# Mastering Your Own Mind



## Xue Sheng (Nov 3, 2008)

From Psychology Today

Mastering Your Own Mind

And just because it is somewhat related

The Art of Now: Six Steps to Living in the Moment


----------



## terryl965 (Nov 3, 2008)

If 10 millions American practice some type of Buddhism and meditation why do we have so much anger in our country. Very interesting article.


----------



## Xue Sheng (Nov 3, 2008)

terryl965 said:


> If 10 millions American practice some type of Buddhism and meditation why do we have so much anger in our country.


 
Because I think that is only about 3% of the population


----------



## terryl965 (Nov 3, 2008)

Xue Sheng said:


> Because I think that is only about 3% of the population


 
You would think if it ws that truely beneficial it would be mandatory for wife and child abruisers. The convict could benefit from it as well.


----------



## Xue Sheng (Nov 3, 2008)

terryl965 said:


> You would think if it ws that truely beneficial it would be mandatory for wife and child abruisers. The convict could benefit from it as well.


 
Well it is not exactly something you can force someone to do so making it mandatory would not work IMO. They would likely just sit there thinking "This is stupid". 

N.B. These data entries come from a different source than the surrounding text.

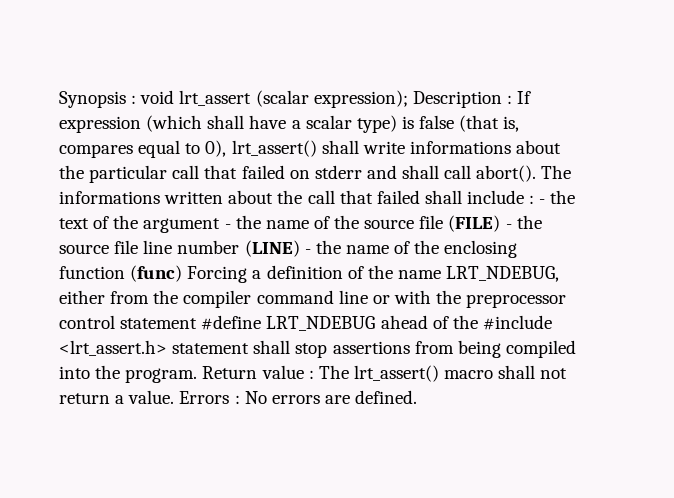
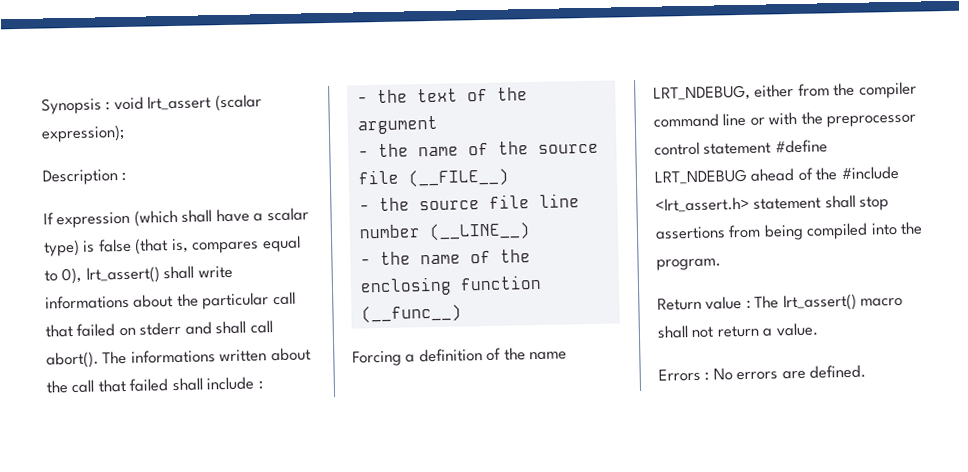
(408, 99) none -> (125, 133) //
(512, 99) none -> (127, 176) //
(535, 199) none -> (263, 385) //
(221, 225) none -> (438, 125) //
[448,215,501,232] (FILE) -> [407,168,510,188] (__FILE__) //
[244,240,300,257] (LINE) -> [428,222,531,242] (__LINE__) //
[130,265,183,282] (func) -> [360,304,462,324] (__func__) //
(198, 375) none -> (721, 264) //
(175, 397) none -> (818, 329) //

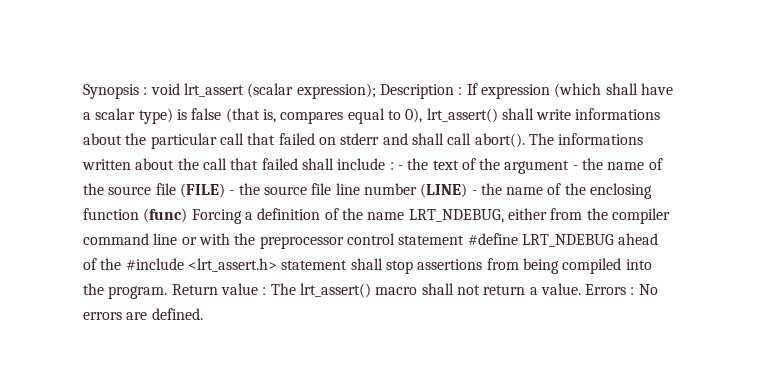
(125, 133) // -> (376, 91) none
(127, 176) // -> (463, 91) none
(263, 385) // -> (394, 166) none
(438, 125) // -> (570, 167) none
[407,168,510,188] (__FILE__) // -> [179,183,225,198] (FILE)
[428,222,531,242] (__LINE__) // -> [420,183,468,198] (LINE)
[360,304,462,324] (__func__) // -> [143,208,188,223] (func)
(721, 264) // -> (168, 292) none
(818, 329) // -> (581, 289) none

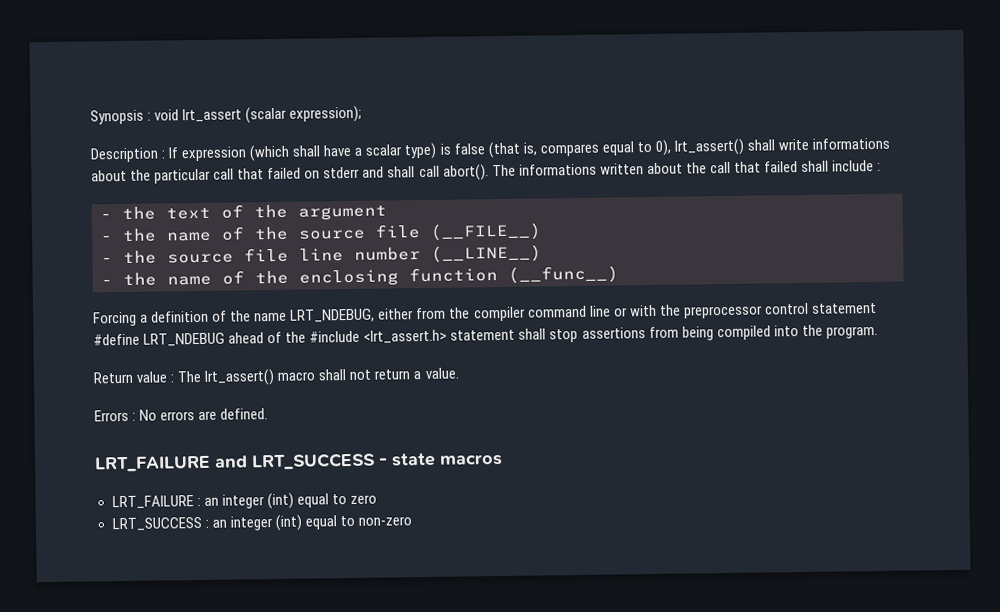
(376, 91) none -> (363, 114) //
(394, 166) none -> (882, 166) //
(570, 167) none -> (387, 213) //
[179,183,225,198] (FILE) -> [430,222,542,241] (__FILE__) //
[420,183,468,198] (LINE) -> [431,244,542,263] (__LINE__) //
[143,208,188,223] (func) -> [508,265,619,284] (__func__) //
(168, 292) none -> (878, 332) //
(581, 289) none -> (459, 373) //
(203, 314) none -> [94,452,503,473] [111,492,377,510] [111,514,412,532] // LRT_FAILURE and LRT_SUCCESS - state macros // LRT_FAILURE : an integer (int) equal to zero // LRT_SUCCESS : an integer (int) equal to non-zero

My mother-in-law is a long time Buddhist and I got to tell you that woman is the happiest most non-angry person I ever meant and she lived through the cultural revolution in Beijing and the death of very close family members. And she meditates about 3 hours a day. She also is in her 70s, half my size and I can&#8217;t keep up with her walking.


----------



## CoryKS (Nov 3, 2008)

terryl965 said:


> If 10 millions American practice some type of Buddhism and meditation why do we have so much anger in our country. Very interesting article.


 
Because 290 million Americans don't.


----------



## MA-Caver (Nov 3, 2008)

terryl965 said:


> If 10 millions American practice some type of Buddhism and meditation why do we have so much anger in our country. Very interesting article.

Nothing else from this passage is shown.